Según informaron a Europa Press fuentes del ministerio público, hoy concluía el plazo legal establecido para desarrollar la investigación en este asunto, pero ha sido preciso pedir una prórroga, lo que daría a Goyena la posibilidad de concluir sus trabajos en otros seis meses. No obstante, el fiscal no tiene previsto agotar ese plazo.
La investigación está ya muy avanzada, y la Fiscalía ha solicitado la prórroga porque "falta por recibir algunos documentos de bancos y organismos públicos y tomar algunas declaraciones".
Según explicaron las mismas fuentes, no se trata de diligencias "indispensables", pero pero la Fiscalía prefiere "dejar las cosas mejor terminadas" antes de pasar al trámite de presentar una denuncia ante el juzgado de Instrucción o de archivar la denuncia.
UN MILLON DE EUROS SUSTRAIDOS
Las diligencias realizadas por el fiscal, con la colaboración de la Policía, apuntan a que el dinero de los contribuyentes que habría sido sustraído ascendería a cerca de un millón de euros. La Fiscalía ha investigado más de 200 expedientes remitidos por la Diputación foral y ha encontrado indicios de delito en un 10% de los mismos.
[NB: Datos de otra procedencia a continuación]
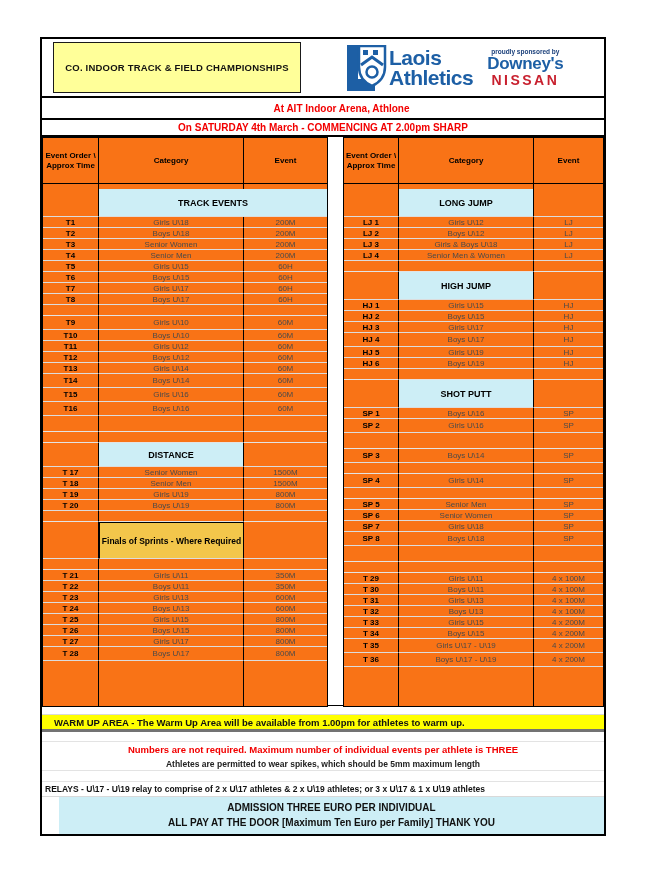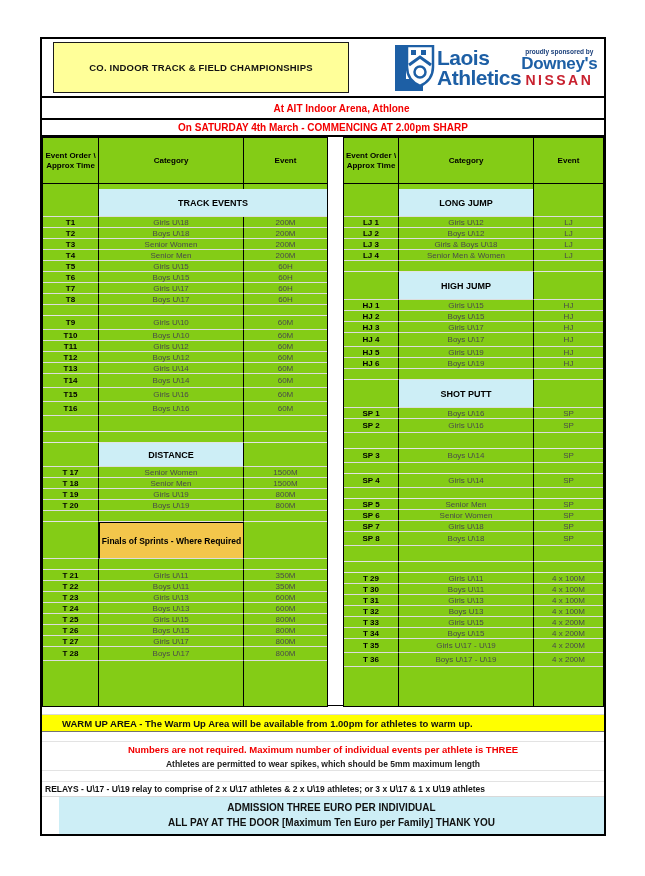--- a/index.html
+++ b/index.html
@@ -9,7 +9,7 @@
 
   
   .top-band { height:57px; display:flex; align-items:center; position:relative; }
-  .title-box { margin-left:11px; width:296px; height:51px; background:#ffff99; border:1px solid #1a1a1a;
+  .title-box { margin-left:11px; width:248px; height:51px; background:#ffff99; border:1px solid #1a1a1a;
                display:flex; align-items:center; justify-content:center; text-align:center;
                font-weight:bold; font-size:9.5px; letter-spacing:.2px; color:#111; padding:0 10px; }
   .logo-wrap { display:flex; align-items:center; margin-left:46px; }

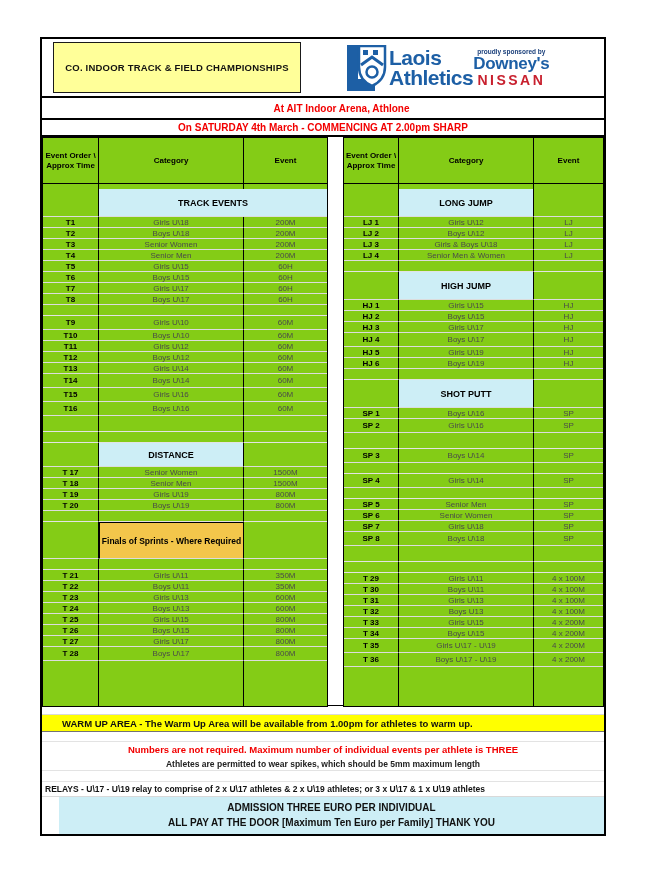--- a/index.html
+++ b/index.html
@@ -15,7 +15,7 @@
   .logo-wrap { display:flex; align-items:center; margin-left:46px; }
   .laois-mark { width:40px; height:46px; flex:0 0 auto; }
   .laois-text { margin-left:2px; color:#1d5fa5; font-weight:bold; line-height:.92; font-size:21px; letter-spacing:-.5px; }
-  .sponsor { text-align:center; }
+  .sponsor { margin-left:14px; text-align:center; }
   .sponsor .tag { font-size:6.5px; font-weight:bold; color:#1a3f7a; }
   .sponsor .downeys { font-size:17px; font-weight:bold; color:#1d5fa5; letter-spacing:-.3px; line-height:1.05; }
   .sponsor .nissan { font-size:14px; font-weight:bold; color:#c8202e; letter-spacing:2.5px; line-height:1; }

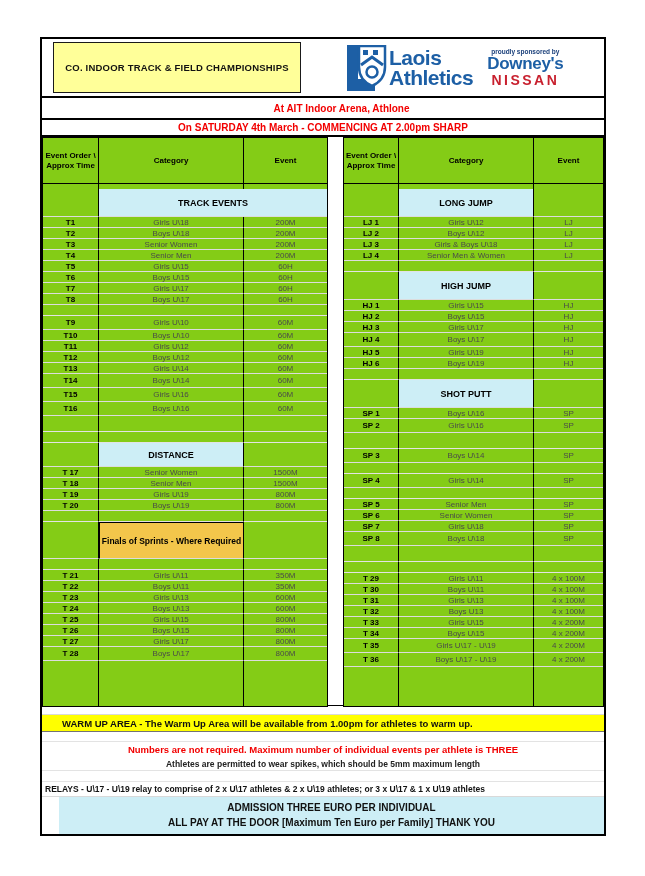--- a/index.html
+++ b/index.html
@@ -28,7 +28,7 @@
 
   
   .tables { border-top:2px solid #000; height:570px; display:flex; background:#fff; }
-  .gtable { border:1.5px solid #000; height:570px; display:flex; flex-direction:column; background:#84cc16; }
+  .gtable { border:1.5px solid #000; height:570px; display:flex; flex-direction:column; background:#f97316; }
   .gtable.left  { width:286px; }
   .gtable.right { width:261px; margin-left:15px; }
   .trow { display:grid; width:100%; flex:0 0 auto; }

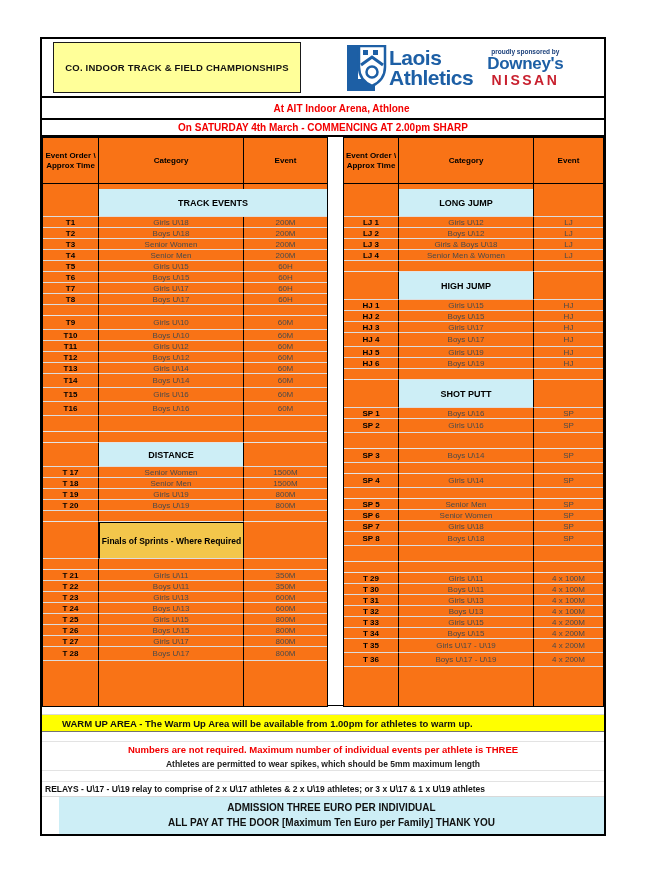--- a/index.html
+++ b/index.html
@@ -61,8 +61,8 @@
   
   .notes { border-top:1.5px solid #000; }
   .gapline { height:9px; border-bottom:1px solid #d9d9d9; }
-  .warmup { height:17px; background:#ffff00; display:flex; align-items:center; padding-left:20px;
-            font-weight:bold; font-size:9.5px; color:#111; border-bottom:1px solid #737373; }
+  .warmup { height:17px; background:#ffff00; display:flex; align-items:center; padding-left:12px;
+            font-weight:bold; font-size:9.5px; color:#111; border-bottom:3px solid #737373; }
   .gap2 { height:10px; border-bottom:1px solid #e3e3e3; }
   .rednote { height:15px; display:flex; align-items:center; justify-content:center;
              color:#f20000; font-weight:bold; font-size:9.5px; }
El ministerio público inició la investigación el pasado mes de septiembre, después de que la Diputación foral le informará de que había detectado "irregularidades y anomalías" presuntamente cometidas en 2003 por la Hacienda de Irún, por un presunto delito de malversación de caudales públicos. En ese momento, el director de la oficina tributaria era el senador del PNV José María Bravo.
El propio diputado foral para la Fiscalidad y las Finanzas, Juan José Mujika, dio a conocer días antes, en una comparecencia voluntaria ante la comisión de Calidad de las Juntas Generales, las presuntas "irregularidades" detectadas por el Servicio de Intervención y Auditoria de su departamento.
El diputado foral señaló que éstas afectarían a doce expedientes y consistirían en "el pago en metálico de deudas tributarias que no se ingresaron en la Hacienda". Mujika indicó que "en cuatro expedientes habían sido dados de baja deudores clasificables como personas solventes", mientras que, "en otros ocho, existían anomalías en la tramitación de bajas por insolvencia".